The three missing contexts
Models face three context gaps when making recommendations:
Business context: What you sell, why you win, who you're for
Channel context: Where recommendations happen, what buyers actually ask
Customer reality: Segment-specific pains, real FAQs, objection handling
Introspection reveals these gaps mechanistically. When a model says "I don't have strong representations about your target customer," that's a direct signal that business context is missing. When it says "I'm uncertain about how you compare to competitors on security," that's a channel context gap—it doesn't know what decision criteria matter in this vertical.
Content strategy for introspection means building the representations that fill these gaps. Not content that describes your positioning, but content that creates the internal representations you want models to reason with.
The validation requirement
Anthropic researchers explicitly warn: models with introspective awareness might learn to conceal misalignment. For brand management, this creates a validation requirement.
You can't simply trust model self-reports without external verification. The approach:
Cross-validate introspective reports with behavioral signals
Test for consistency across multiple queries
Compare reports across different models
Treat introspection as hypothesis generation, not ground truth
Use introspection to understand why models might not be recommending you, then validate interventions through actual recommendation testing. The goal is diagnosis that informs strategy, not blind optimization for introspected representations.
Why this matters now
AI models are increasingly the audience that matters. Not the end buyer—the intermediary that shapes what the buyer considers.

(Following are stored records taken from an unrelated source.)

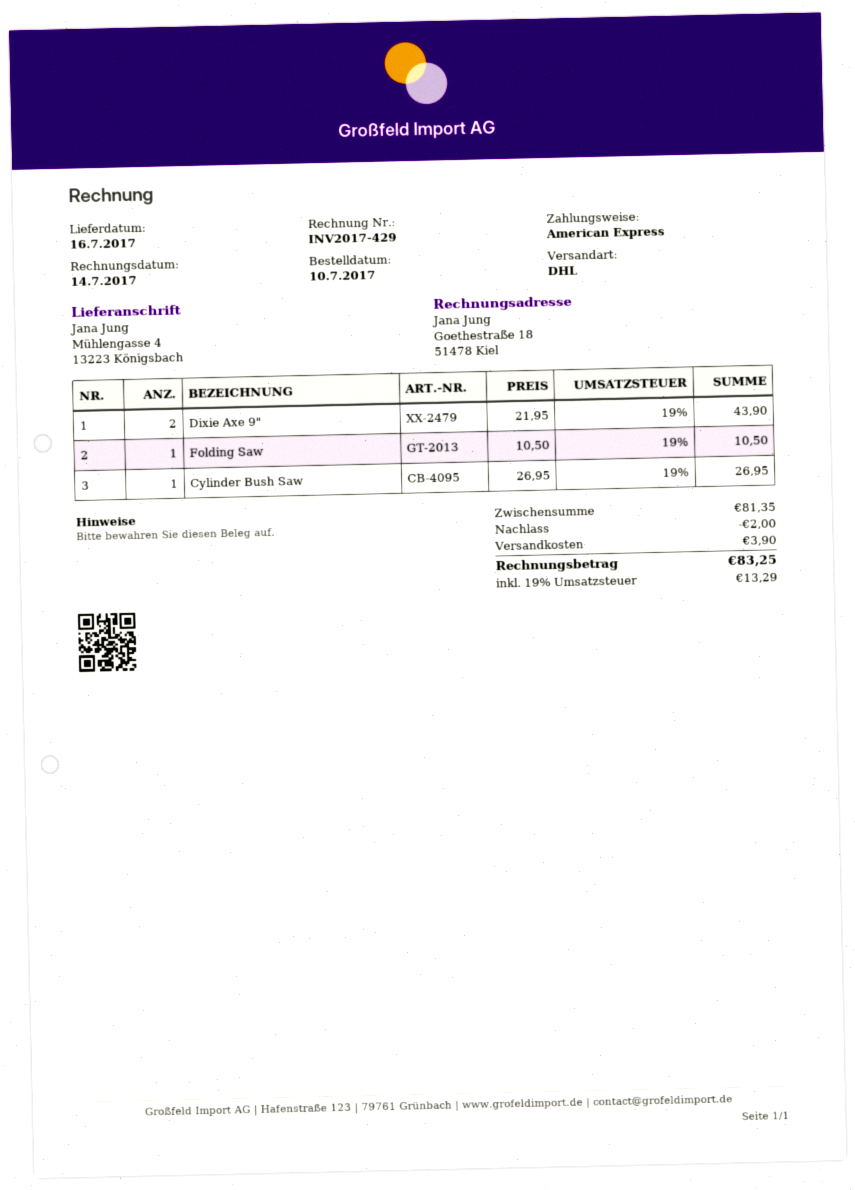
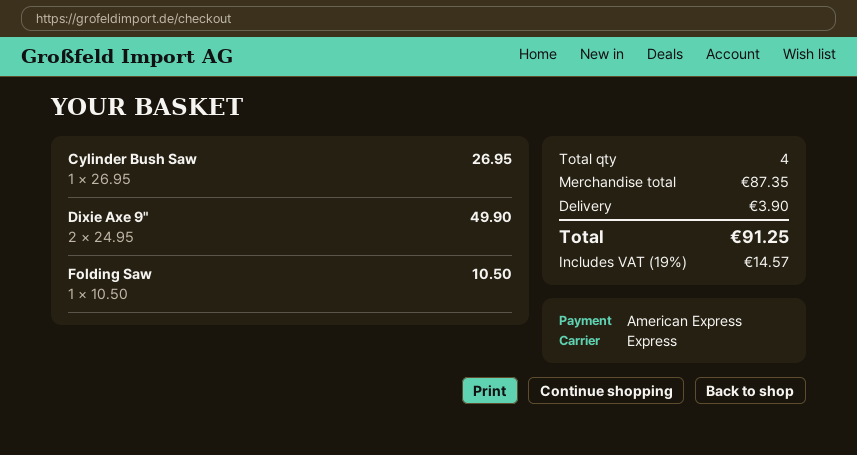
shipping method: DHL -> express
Dixie Axe 9": 2 x 21.95 = 43.90 -> 2 x 24.95 = 49.90
subtotal: 81.35 -> 87.35
discount: 2.00 -> none
tax: 19% = 13.29 -> 19% = 14.57
total: 83.25 -> 91.25

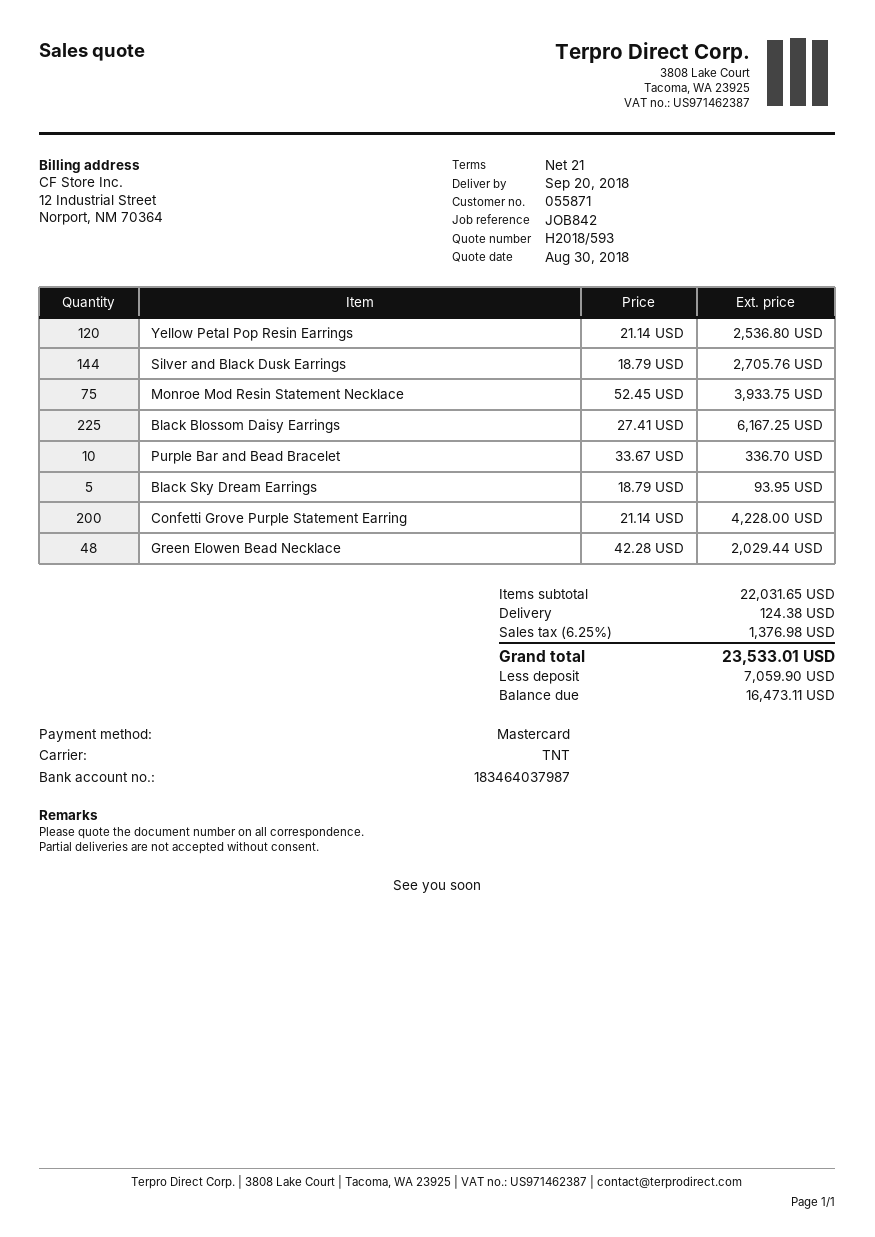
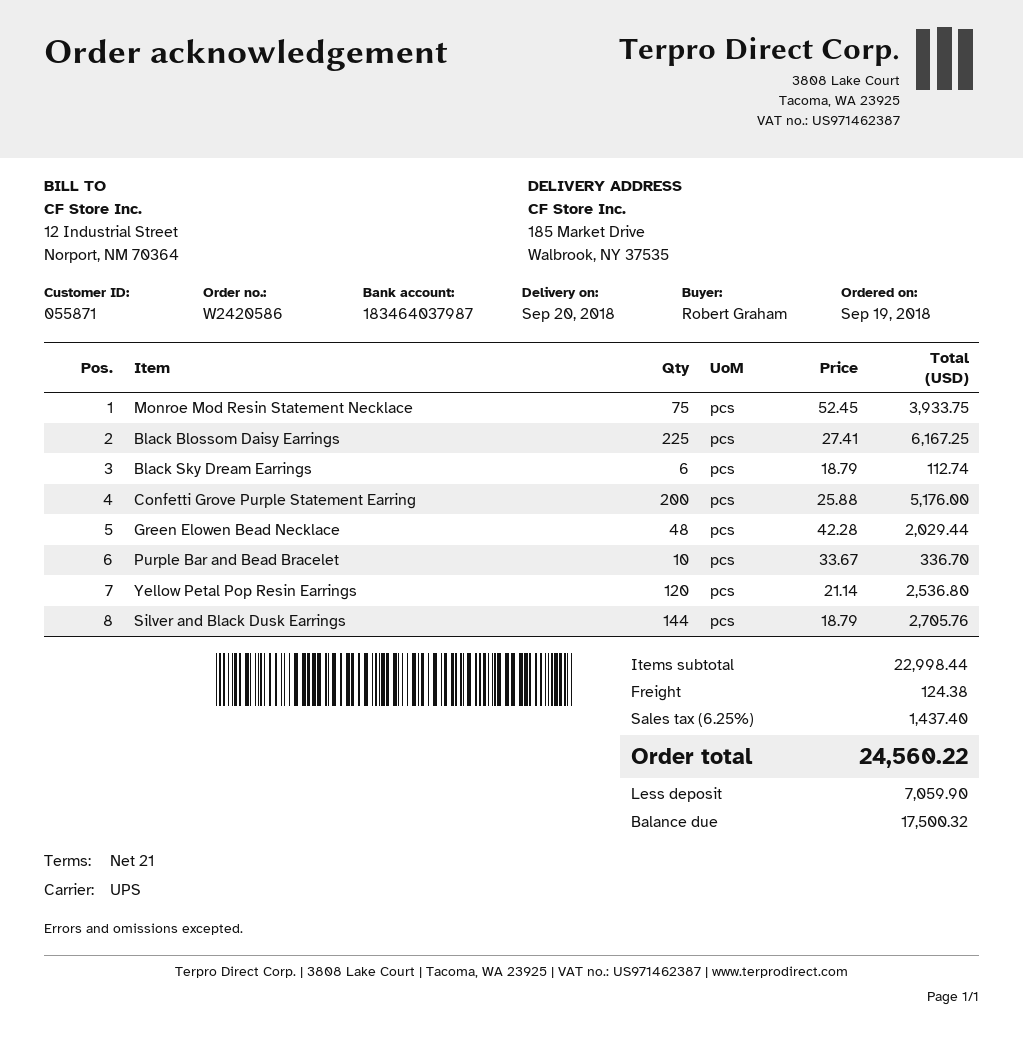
shipping method: TNT -> UPS
Black Sky Dream Earrings: 5 x 18.79 = 93.95 -> 6 x 18.79 = 112.74
Confetti Grove Purple Statement Earring: 200 x 21.14 = 4228.00 -> 200 x 25.88 = 5176.00
subtotal: 22031.65 -> 22998.44
tax: 6.25% = 1376.98 -> 6.25% = 1437.40
total: 23533.01 -> 24560.22
balance: 16473.11 -> 17500.32

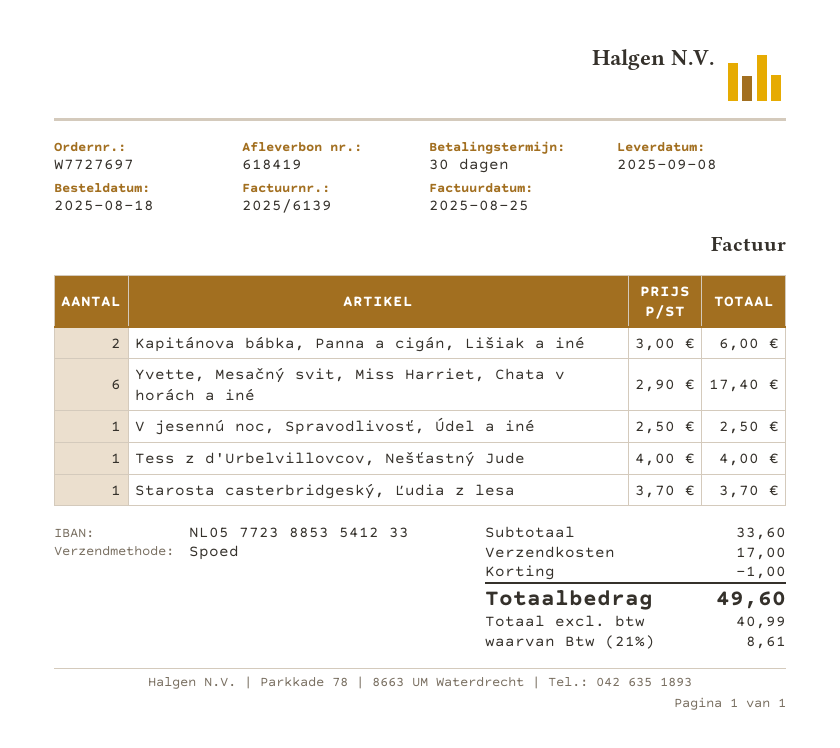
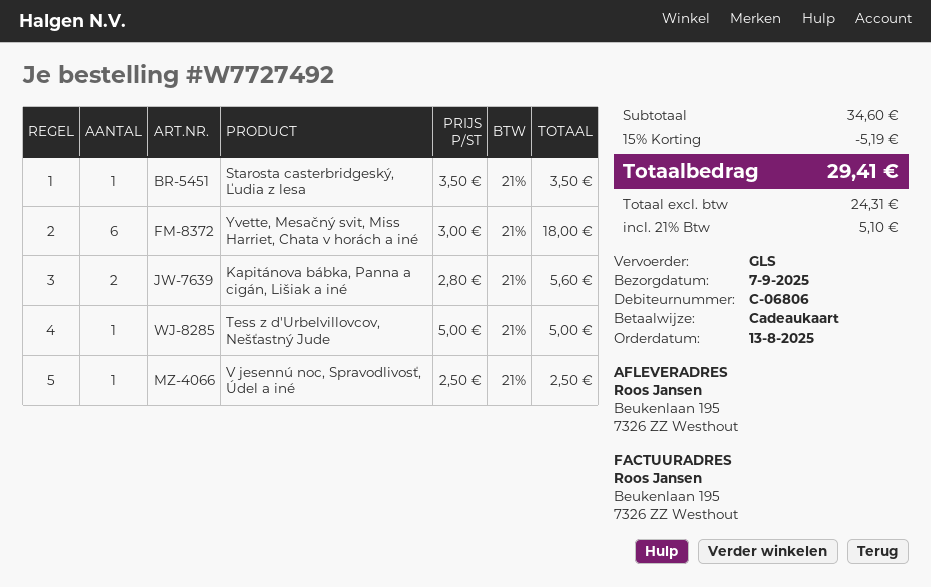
order number: W7727697 -> W7727492
order date: 2025-08-18 -> 2025-08-13
delivery date: 2025-09-08 -> 2025-09-07
shipping method: express -> GLS
Kapitánova bábka, Panna a cigán, Lišiak a iné: 2 x 3.00 = 6.00 -> 2 x 2.80 = 5.60
Yvette, Mesačný svit, Miss Harriet, Chata v horách a iné: 6 x 2.90 = 17.40 -> 6 x 3.00 = 18.00
Tess z d'Urbelvillovcov, Nešťastný Jude: 1 x 4.00 = 4.00 -> 1 x 5.00 = 5.00
Starosta casterbridgeský, Ľudia z lesa: 1 x 3.70 = 3.70 -> 1 x 3.50 = 3.50
subtotal: 33.60 -> 34.60
discount: 1.00 -> 5.19
shipping: 17.00 -> none
net: 40.99 -> 24.31
tax: 21% = 8.61 -> 21% = 5.10
total: 49.60 -> 29.41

Traditional brand management assumed you could reach your audience directly: ads, content, SEO, PR. AI-mediated discovery changes the game. The model decides what makes the consideration set before your buyer sees anything.
Understanding how models think about your brand isn't just strategically valuable—it's technically feasible through direct interrogation of model reasoning. Introspection is the beginning of this capability, not the end.
The brands that invest now in understanding and shaping model reasoning—while introspection is 20% accurate and most competitors aren't paying attention—will own the category when this capability matures.
What to do next
Start treating AI models as a targetable audience with its own research methodology:
Audit current representation: Ask models to introspect on how they currently think about your brand. What categories do they assign you to? What tradeoffs do they perceive? What contexts trigger your consideration?
Identify representation gaps: Where introspection reveals missing or wrong representations, map those to content gaps. What context does the model need to build better internal representations?
Build introspection-aware content: Create assets that establish clear, abstract positioning that models can introspect on. "Enterprise security platform" not "robust features for growing teams."
Validate through behavior: Test whether representation changes (observed through introspection) produce recommendation changes (observed through testing).
Iterate as capability improves: As introspection accuracy increases over the next 12-24 months, refine your approach. The methodology that works at 20% accuracy will work better at 40%.
The opportunity is now, while the capability is new and the trajectory is clear. Models that couldn't introspect eighteen months ago can today. Models that introspect at 20% today will introspect at 50%+ in two years.
Build your AI Relations strategy on the assumption that models will increasingly be able to tell you exactly why they're not recommending you. Then you'll know what to fix.